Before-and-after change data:
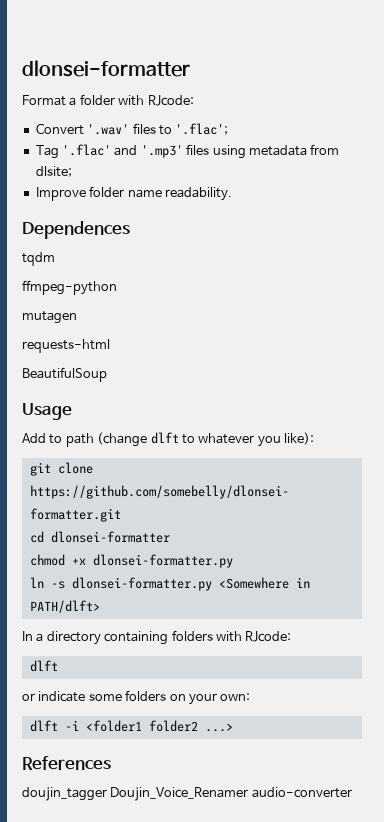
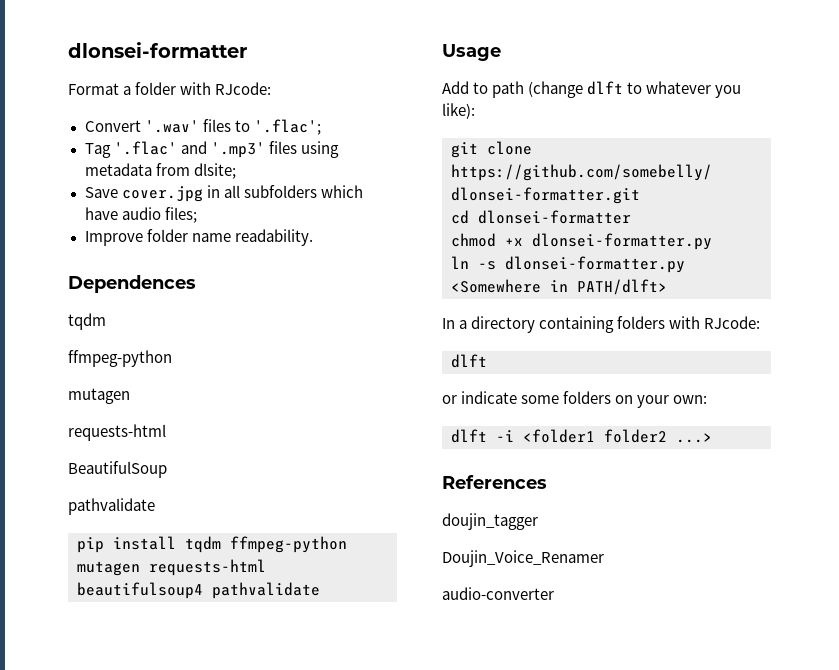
+ Save cover.jpg in all subfolders which have audio files;
  BeautifulSoup
+ pathvalidate
+ pip install tqdm ffmpeg-python mutagen requests-html beautifulsoup4 pathvalidate
- doujin_tagger Doujin_Voice_Renamer audio-converter
+ doujin_tagger
+ Doujin_Voice_Renamer
+ audio-converter

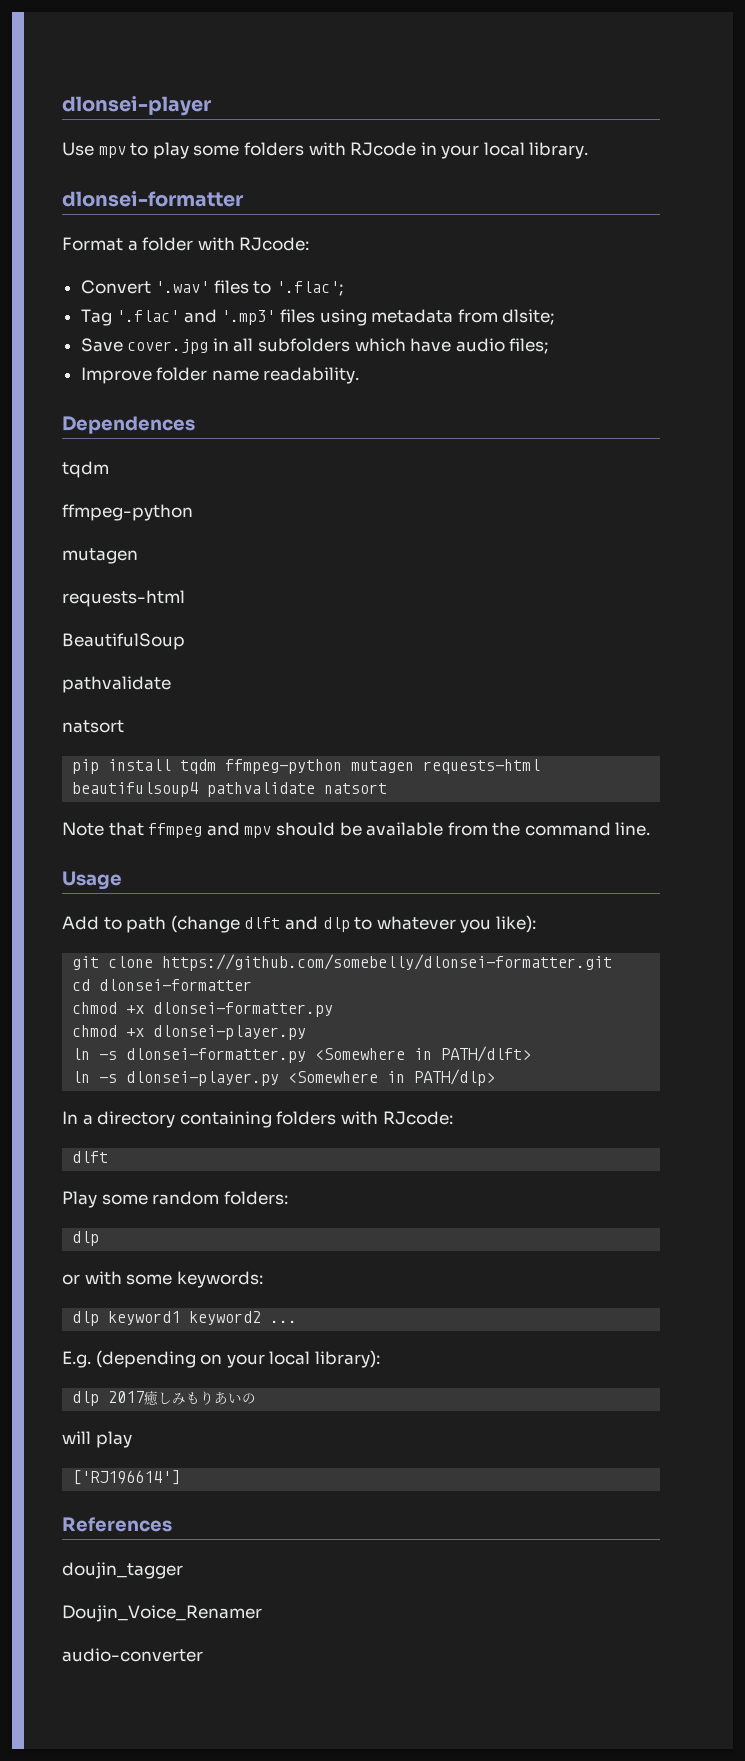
+ dlonsei-player
+ Use mpv to play some folders with RJcode in your local library.
  BeautifulSoup
  pathvalidate
+ natsort
- pip install tqdm ffmpeg-python mutagen requests-html beautifulsoup4 pathvalidate
+ pip install tqdm ffmpeg-python mutagen requests-html beautifulsoup4 pathvalidate natsort
+ Note that ffmpeg and mpv should be available from the command line.
- Add to path (change dlft to whatever you like):
+ Add to path (change dlft and dlp to whatever you like):
+ chmod +x dlonsei-player.py
+ ln -s dlonsei-player.py <Somewhere in PATH/dlp>
- or indicate some folders on your own:
- dlft -i <folder1 folder2 ...>
+ Play some random folders:
+ dlp
+ or with some keywords:
+ dlp keyword1 keyword2 ...
+ E.g. (depending on your local library):
+ dlp 2017癒しみもりあいの
+ will play
+ ['RJ196614']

What to do: What you give back should match the entries above exactly, except that pictures are dropped.

Result of the task:
+ Save cover.jpg in all subfolders which have audio files;
  BeautifulSoup
+ pathvalidate
+ pip install tqdm ffmpeg-python mutagen requests-html beautifulsoup4 pathvalidate
- doujin_tagger Doujin_Voice_Renamer audio-converter
+ doujin_tagger
+ Doujin_Voice_Renamer
+ audio-converter

+ dlonsei-player
+ Use mpv to play some folders with RJcode in your local library.
  BeautifulSoup
  pathvalidate
+ natsort
- pip install tqdm ffmpeg-python mutagen requests-html beautifulsoup4 pathvalidate
+ pip install tqdm ffmpeg-python mutagen requests-html beautifulsoup4 pathvalidate natsort
+ Note that ffmpeg and mpv should be available from the command line.
- Add to path (change dlft to whatever you like):
+ Add to path (change dlft and dlp to whatever you like):
+ chmod +x dlonsei-player.py
+ ln -s dlonsei-player.py <Somewhere in PATH/dlp>
- or indicate some folders on your own:
- dlft -i <folder1 folder2 ...>
+ Play some random folders:
+ dlp
+ or with some keywords:
+ dlp keyword1 keyword2 ...
+ E.g. (depending on your local library):
+ dlp 2017癒しみもりあいの
+ will play
+ ['RJ196614']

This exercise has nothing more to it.